* [Required action]:
Write out, word for word, only the lines from the one with "Module folder: modules/0N-spring-<guide-name>/" to the end of the data below.

-----

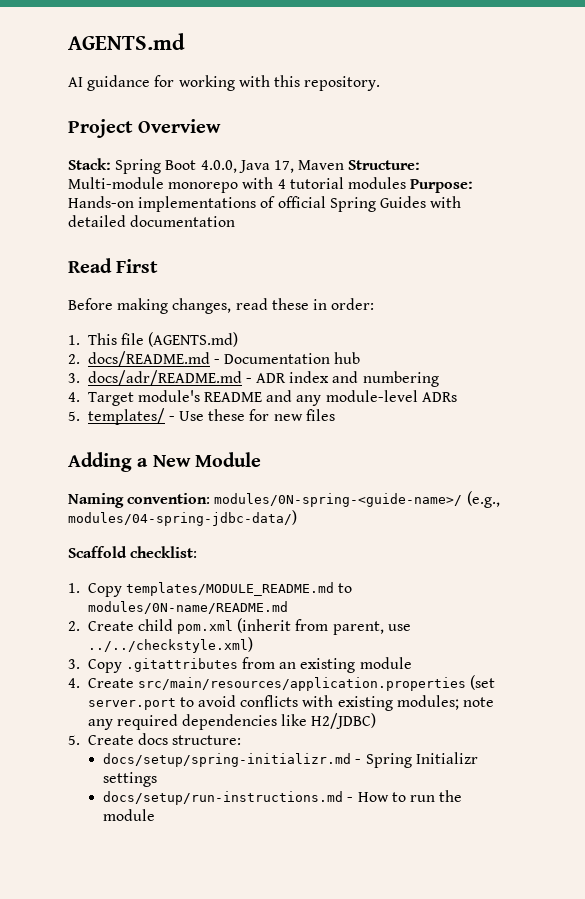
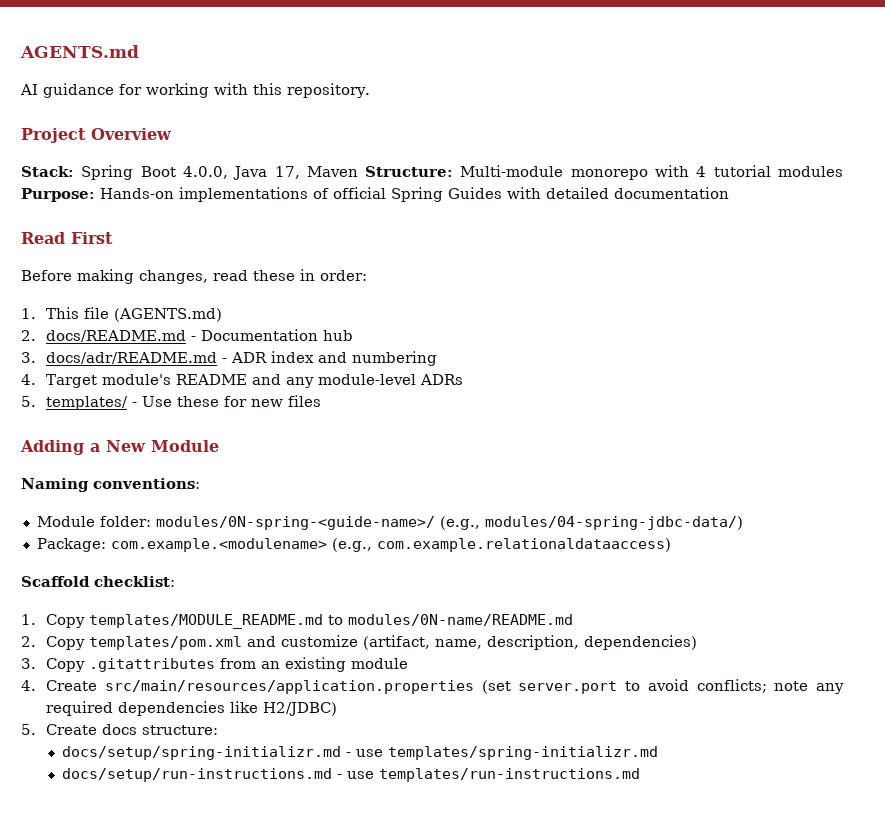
- Naming convention: modules/0N-spring-<guide-name>/ (e.g., modules/04-spring-jdbc-data/)
+ Naming conventions:
+ Module folder: modules/0N-spring-<guide-name>/ (e.g., modules/04-spring-jdbc-data/)
+ Package: com.example.<modulename> (e.g., com.example.relationaldataaccess)
- 2. Create child pom.xml (inherit from parent, use ../../checkstyle.xml)
+ 2. Copy templates/pom.xml and customize (artifact, name, description, dependencies)
- 4. Create src/main/resources/application.properties (set server.port to avoid conflicts with existing modules; note any required dependencies like H2/JDBC)
+ 4. Create src/main/resources/application.properties (set server.port to avoid conflicts; note any required dependencies like H2/JDBC)
- docs/setup/spring-initializr.md - Spring Initializr settings
+ docs/setup/spring-initializr.md - use templates/spring-initializr.md
- docs/setup/run-instructions.md - How to run the module
+ docs/setup/run-instructions.md - use templates/run-instructions.md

-----

* [Solution for this task]:
+ Module folder: modules/0N-spring-<guide-name>/ (e.g., modules/04-spring-jdbc-data/)
+ Package: com.example.<modulename> (e.g., com.example.relationaldataaccess)
- 2. Create child pom.xml (inherit from parent, use ../../checkstyle.xml)
+ 2. Copy templates/pom.xml and customize (artifact, name, description, dependencies)
- 4. Create src/main/resources/application.properties (set server.port to avoid conflicts with existing modules; note any required dependencies like H2/JDBC)
+ 4. Create src/main/resources/application.properties (set server.port to avoid conflicts; note any required dependencies like H2/JDBC)
- docs/setup/spring-initializr.md - Spring Initializr settings
+ docs/setup/spring-initializr.md - use templates/spring-initializr.md
- docs/setup/run-instructions.md - How to run the module
+ docs/setup/run-instructions.md - use templates/run-instructions.md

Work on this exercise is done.